Counselling to be established with mother and B as mother may have difficulty
settling down in one place, if there have been
several changes over the
years.
- 4. I see no
need to review B, unless there is further concern. I will be happy to see
her.
- The
mother submitted that, because B was diagnosed with an adjustment disorder and
feels anxious about change, she should remain living
with her in Town R pending
the appeal. It is clear from Dr EEE’s report that B was anxious about
changing schools. However,
that change has already occurred and B started at
her new school on 20 July 2020. Reverting to the previous arrangements may
create
even more anxiety for her. If I grant the stay and the mother’s
appeal is unsuccessful, B will presumably then return to her
current school.
That will maximise the disruption for B.
- Another
part of Dr EEE’s report suggests that, while B felt anxious about changing
schools, she was hopeful this was the last
change. This notion seemed to be
helpful for B:
- The last
family law court orders were passed, stating that B have the same living
arrangements with her parents, but that her mother
must move to Canberra, where
her father lives permanently. This implies yet another change, hopefully the
last. B feels reassured
by
this.[4]
- In
her affidavit filed on 30 July 2020, the mother asserted that Mr Solberg had
told lies to the psychiatrist in order to manipulate
her and influence her
report. The lies she referred to were contained in two sentences by the
psychiatrist as follows:
- There has
been considerable turmoil in [B’s] life, in that after her parents
divorced when she was about 4 years of age, her
mother moved frequently in the
context of her second and third relationships; and B has, according to her
father, “been to
5 schools in 18 months”.
- [B’s]
mother has a new partner and a three-year-old daughter, whom B is very fond
of.
- It
is apparent that the psychiatrist mistakenly believed that B’s parents
were married and that, since separating from B’s
father, the mother has
had two relationships, the last of which is continuing and is with D’s
father. These are easy mistakes
to make when recording a complicated history.

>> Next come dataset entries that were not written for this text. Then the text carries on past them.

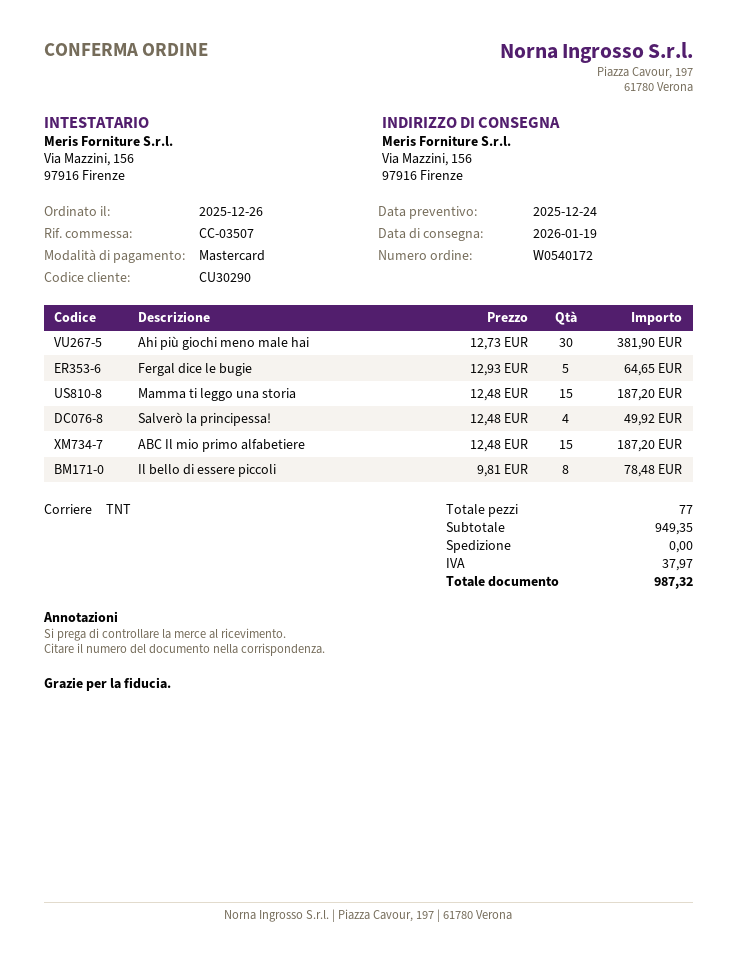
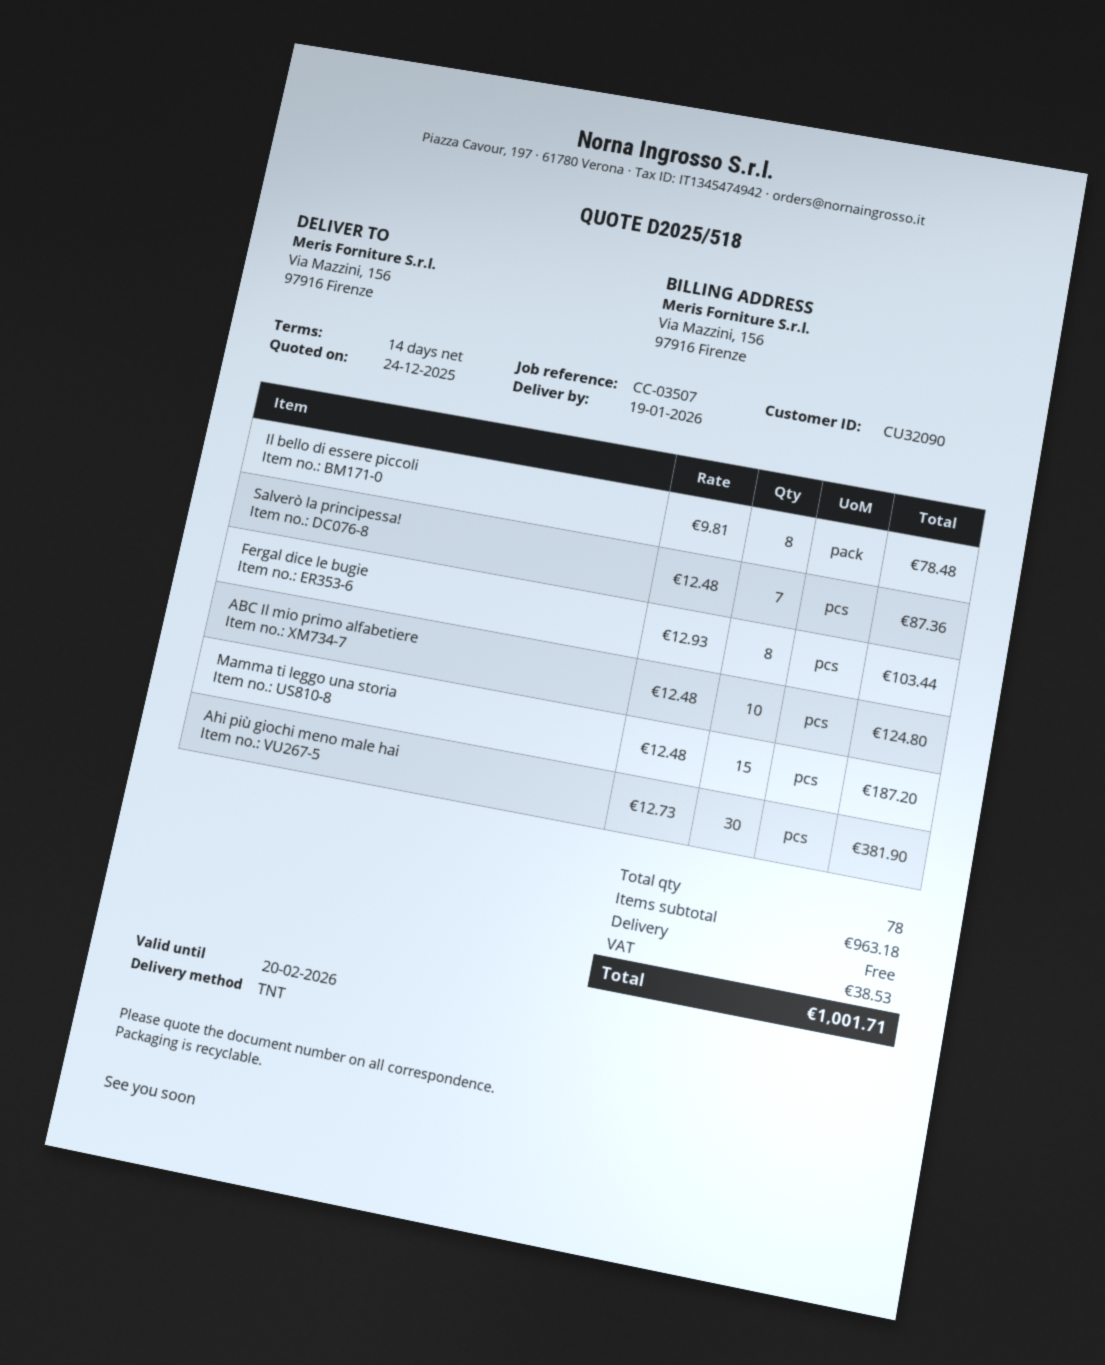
customer number: CU30290 -> CU32090
Fergal dice le bugie: 5 x 12.93 = 64.65 -> 8 x 12.93 = 103.44
Salverò la principessa!: 4 x 12.48 = 49.92 -> 7 x 12.48 = 87.36
ABC Il mio primo alfabetiere: 15 x 12.48 = 187.20 -> 10 x 12.48 = 124.80
total quantity: 77 -> 78
subtotal: 949.35 -> 963.18
tax: 37.97 -> 38.53
total: 987.32 -> 1001.71

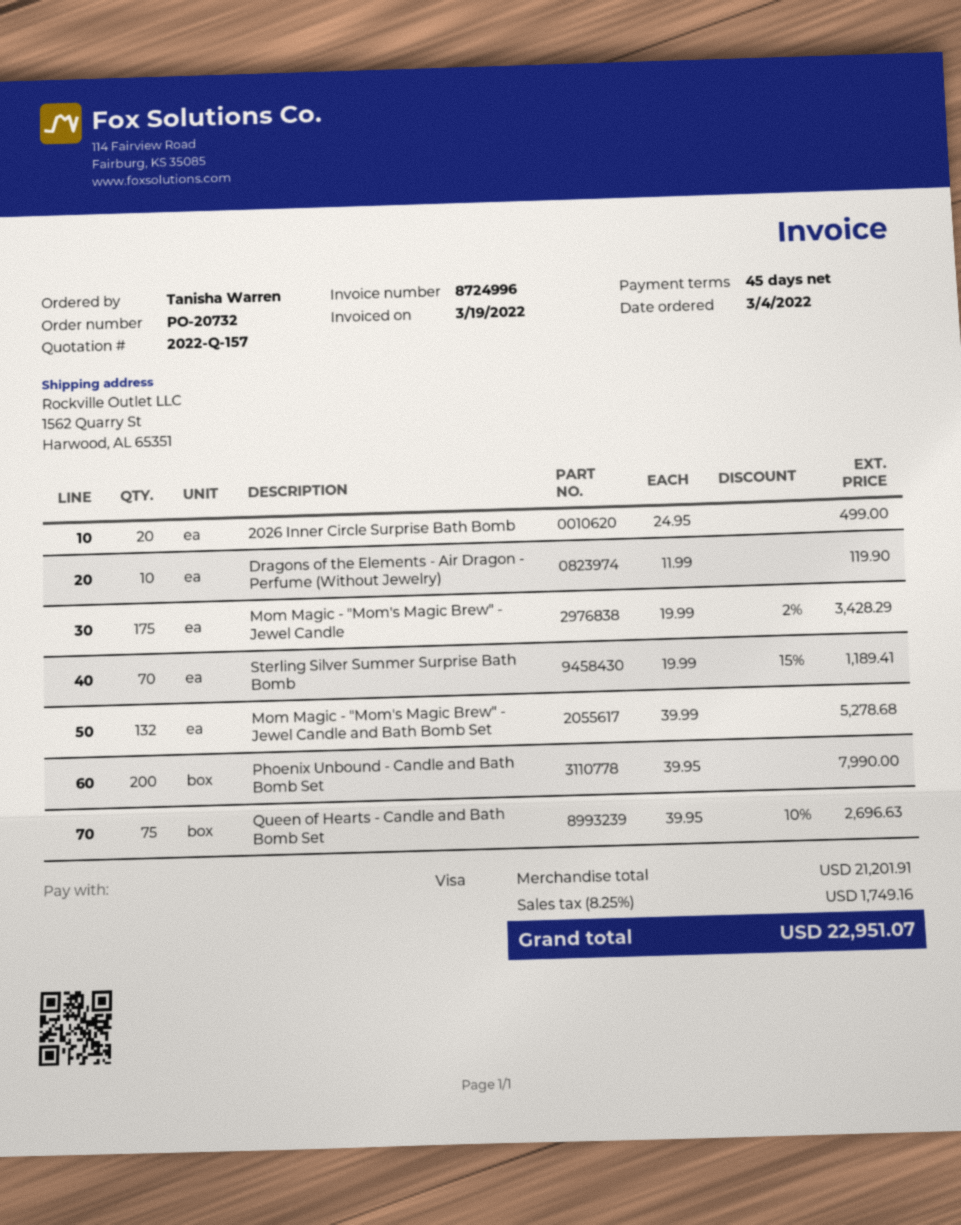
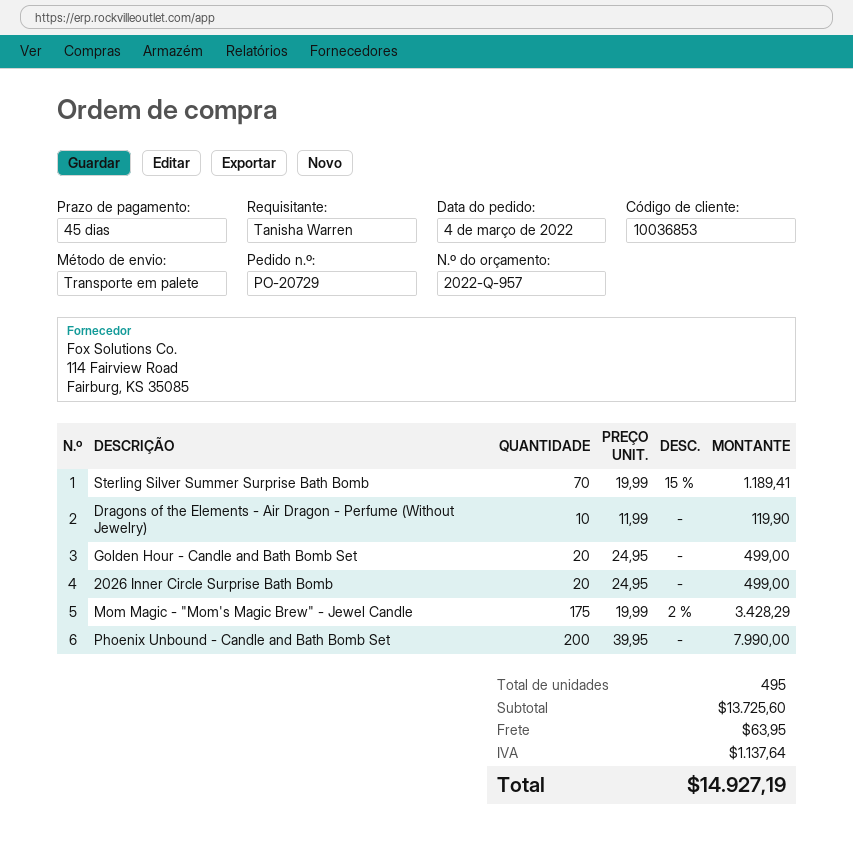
quote number: 2022-Q-157 -> 2022-Q-957
order number: PO-20732 -> PO-20729
Mom Magic - "Mom's Magic Brew" - Jewel Candle and Bath Bomb Set: 132 x 39.99 = 5278.68 -> none
Queen of Hearts - Candle and Bath Bomb Set: 75 x 39.95 - 10% = 2696.63 -> none
Golden Hour - Candle and Bath Bomb Set: none -> 20 x 24.95 = 499.00
subtotal: 21201.91 -> 13725.60
shipping: none -> 63.95
tax: 1749.16 -> 1137.64
total: 22951.07 -> 14927.19

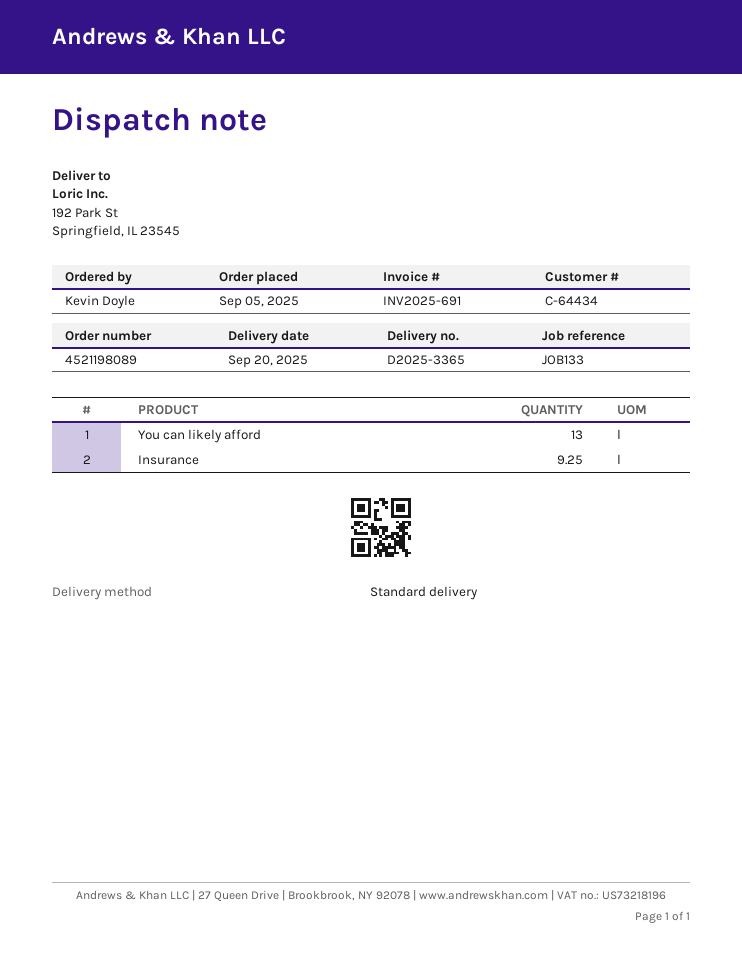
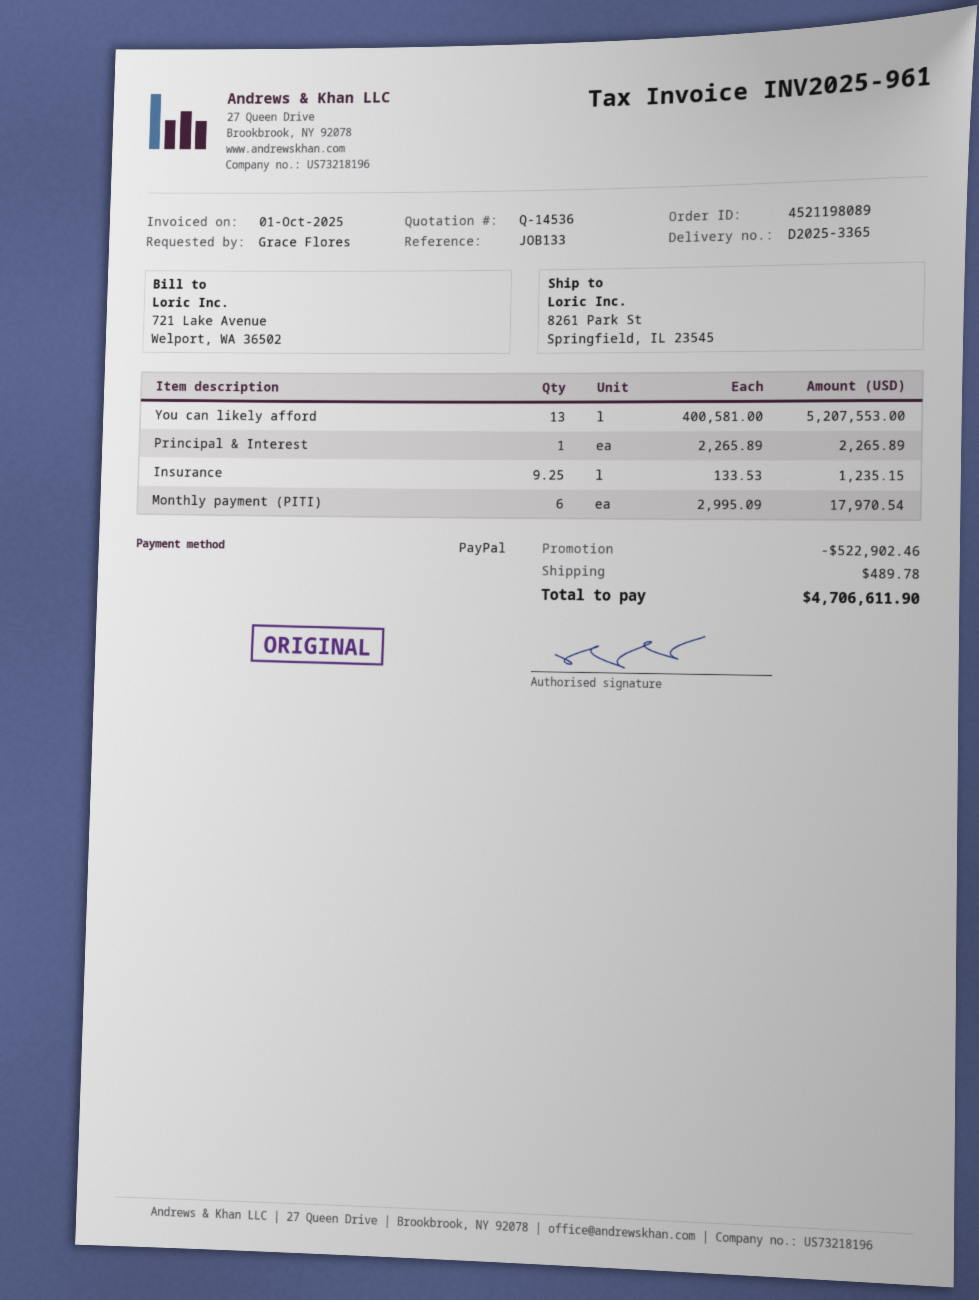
invoice number: INV2025-691 -> INV2025-961
ordered by: Kevin Doyle -> Grace Flores
ship to: 192 Park St, Springfield, IL 23545 -> 8261 Park St, Springfield, IL 23545
Principal & Interest: none -> 1
Monthly payment (PITI): none -> 6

The gravamen of Dr EEE’s statement is correct in that there has been
significant
turmoil in B’s life. It is also true that B has been to five
schools, primarily because of moves made by her mother. However,
the changes in
B’s schools occurred over a period of two years from mid-2018 to mid-2020,
not 18 months as stated in the report.
Those inaccuracies are insignificant in
the context of this case.
- In
the application in a case filed by the mother on 28 July 2020 in which she
sought a stay of the orders, the mother also sought
changes to the parenting
arrangements for both children, rather than a simple reversion to the
arrangements in place prior to 30
June 2020. She sought an order for B to spend
time with her father every second weekend from Friday afternoon to Sunday
afternoon
rather than from Thursday to Sunday in accordance with the previous
interim orders. Given the father’s relocation from Town
F to Canberra
after the trial, this reflects the practicalities and is not concerning.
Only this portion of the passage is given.